Debate includes third-party candidate

By Jamey Dunn

During last night’s gubernatorial debate, Gov. Pat Quinn and Republican candidate for governor Sen. Bill Brady took shots at each other, while Green Party candidate Rich Whitney advocated for free higher education.

Much of what Quinn and Brady focused on was a rehash of their talking points from previous debates and campaign events.

Quinn criticized Brady for wanting to eliminate the Put Illinois to Work program. Meanwhile, Quinn said that he has “taken on the crisis of state government with a heart.”

Brady, who was leading the race in a recent poll, called the program a cynical election ploy and characterized the work it has created for residents as “temporary tax jobs.” He said as governor, he would grow the public sector by being “business friendly” and create more permanent jobs.

Whitney took a swipe at Brady’s economic plan calling it “warmed over Reaganomics.” He added: “It didn’t work then. It doesn’t work now.”

Whitney's plan for recovery involved free public higher education for all. Whitney said it would create jobs at universities, which are, “well-distributed geographically around the state.” Whitney said the money students and parents would save by not paying tuition could provide economic stimulus and not having to take out loans to get an education would help residents avoid debt.

Brady took the opportunity to again slam Quinn’s deal with American Federation of State, County and Municipal Employees, which guarantees no layoffs until 2012 in exchange for $50 million in savings. The union endorsed Quinn shortly before the deal was signed, and Brady accused Quinn of making a trade to get the organization’s support. “Gov. Quinn has an endorsement. The union has a deal that will tie the hands of the next governor.”

However Quinn played up the fact that the union plans to make cutbacks under a contract that has already been negotiated. “I’ve been able to get concession from the unions … under the existing union contracts.” He also touted cost-saving pension reforms that he signed last spring.

Quinn and Brady both focused on the economic state of the state. Quinn highlighted manufacturing jobs that are new to Illinois in recent months. However, Brady said Illinois’ unfriendly business policies are running jobs out of the state. “Gov. Quinn’s the job governor all right, but it just happens to be for Indiana, Missouri, Kentucky and other states.”

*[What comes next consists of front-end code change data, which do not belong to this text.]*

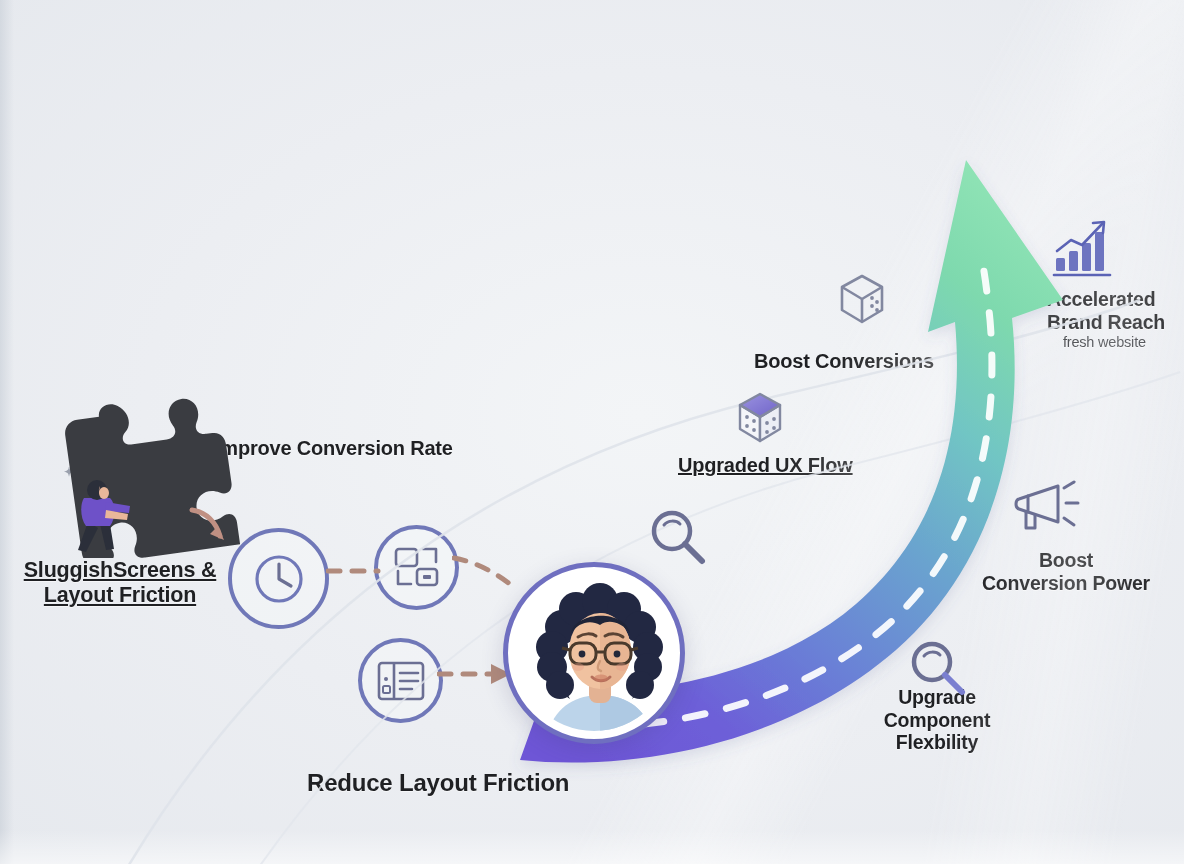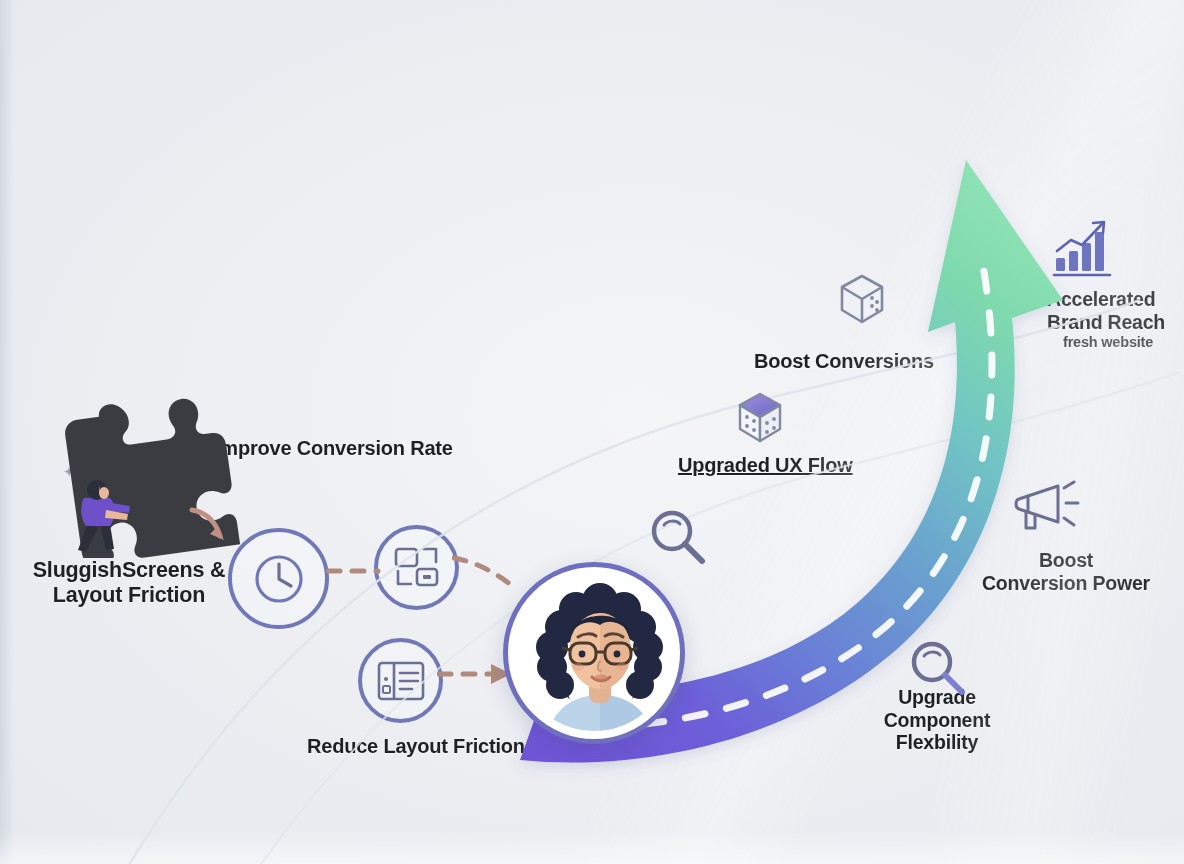"fresh website" .lbl.sub { font-weight: 700 -> 400 }
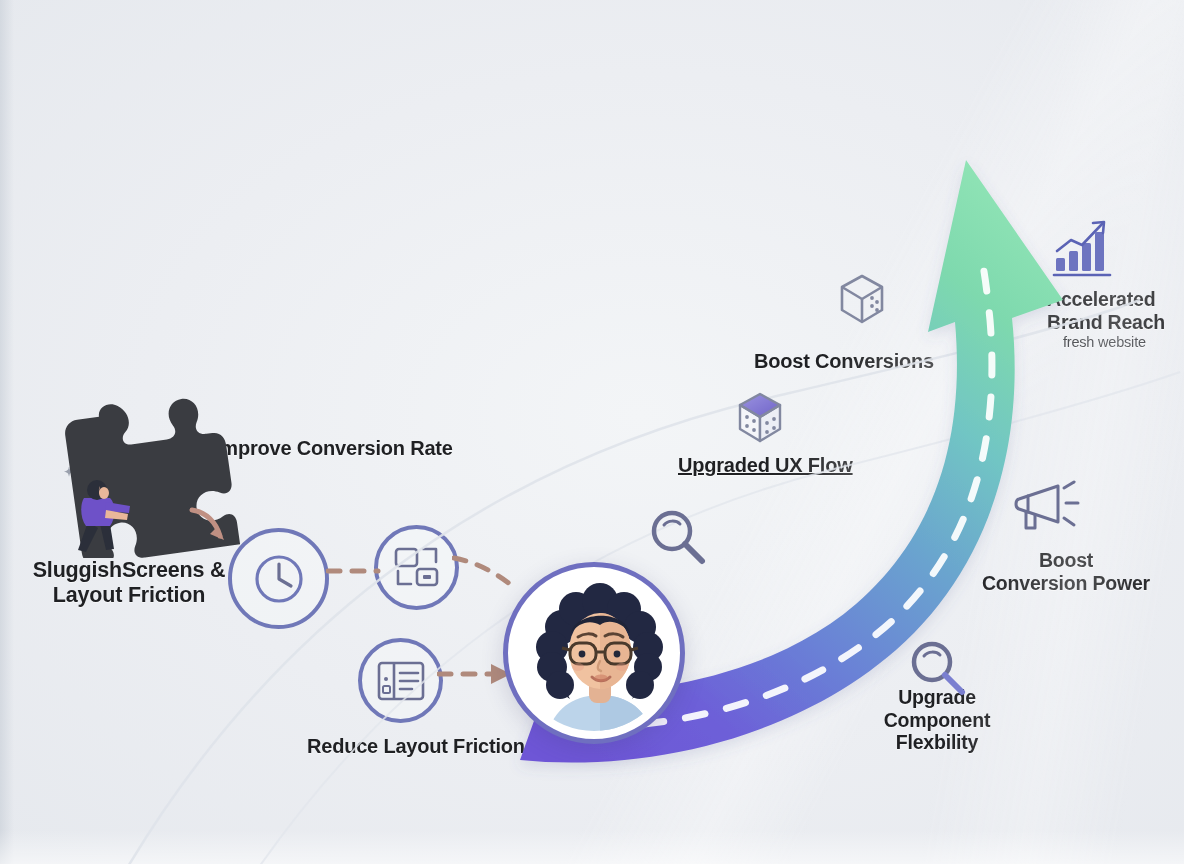"SluggishScreens &" #lbl-pain { left: 23px -> 14px; text-decoration: none -> underline }
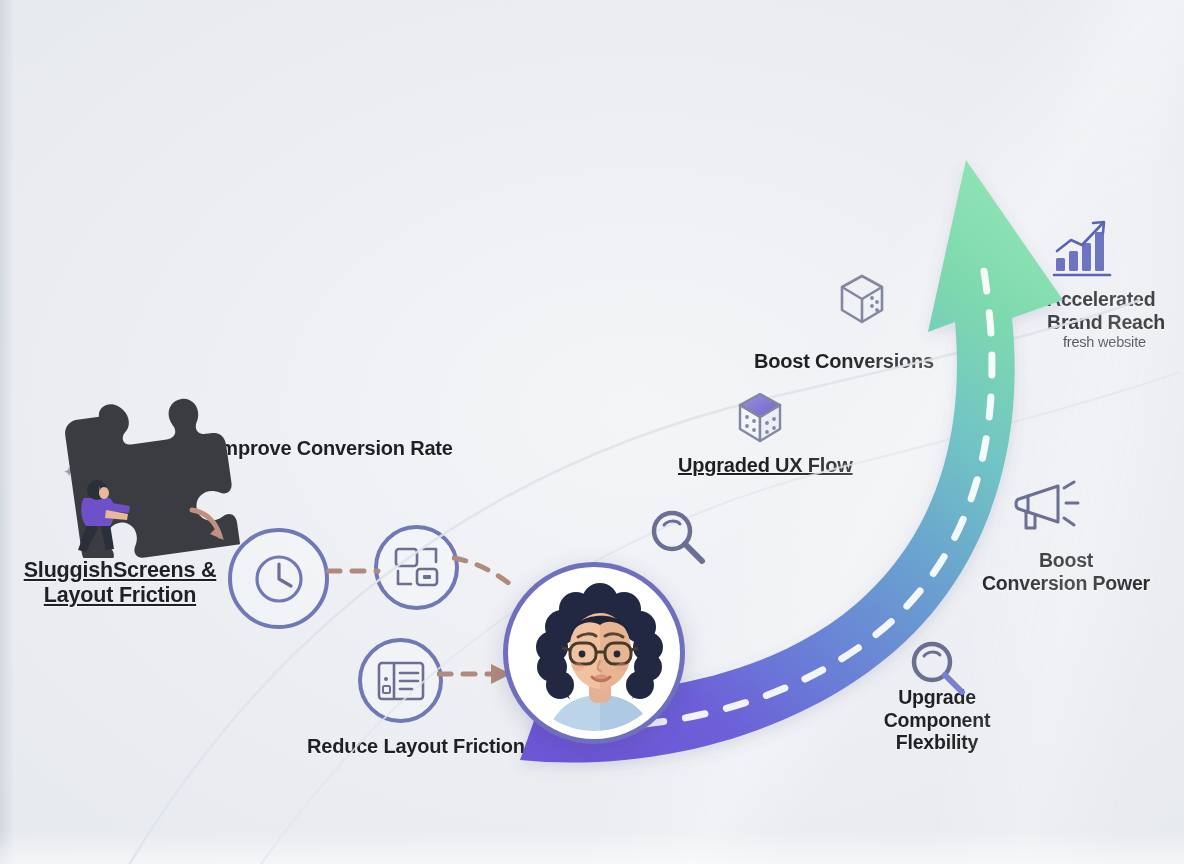"Reduce Layout Friction" #lbl-reduce { font-size: 20px -> 24px; top: 735px -> 769px }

Whitney said that until state government can pay its bills and “perform its most basic functions,” Illinois does not look like a good bet to the business sector. “What business wants to come to or stay in a state whose public sector is falling apart, whose schools are falling apart — the cost of higher education going through the roof. … Where the infrastructure is falling apart where health care vendors aren’t being paid on time. Where people dependent on social services aren’t being paid on time. Social services are crumbling. What business wants to stay in a state like that?”

The debate, held on Southern Illinois University’s Carbondale campus, was Whitney’s chance for exposure before three upcoming debates in which he will likely not participate. Sponsors in those debates did not extend an invitation to the Green Party candidate, citing his low numbers in recent polls.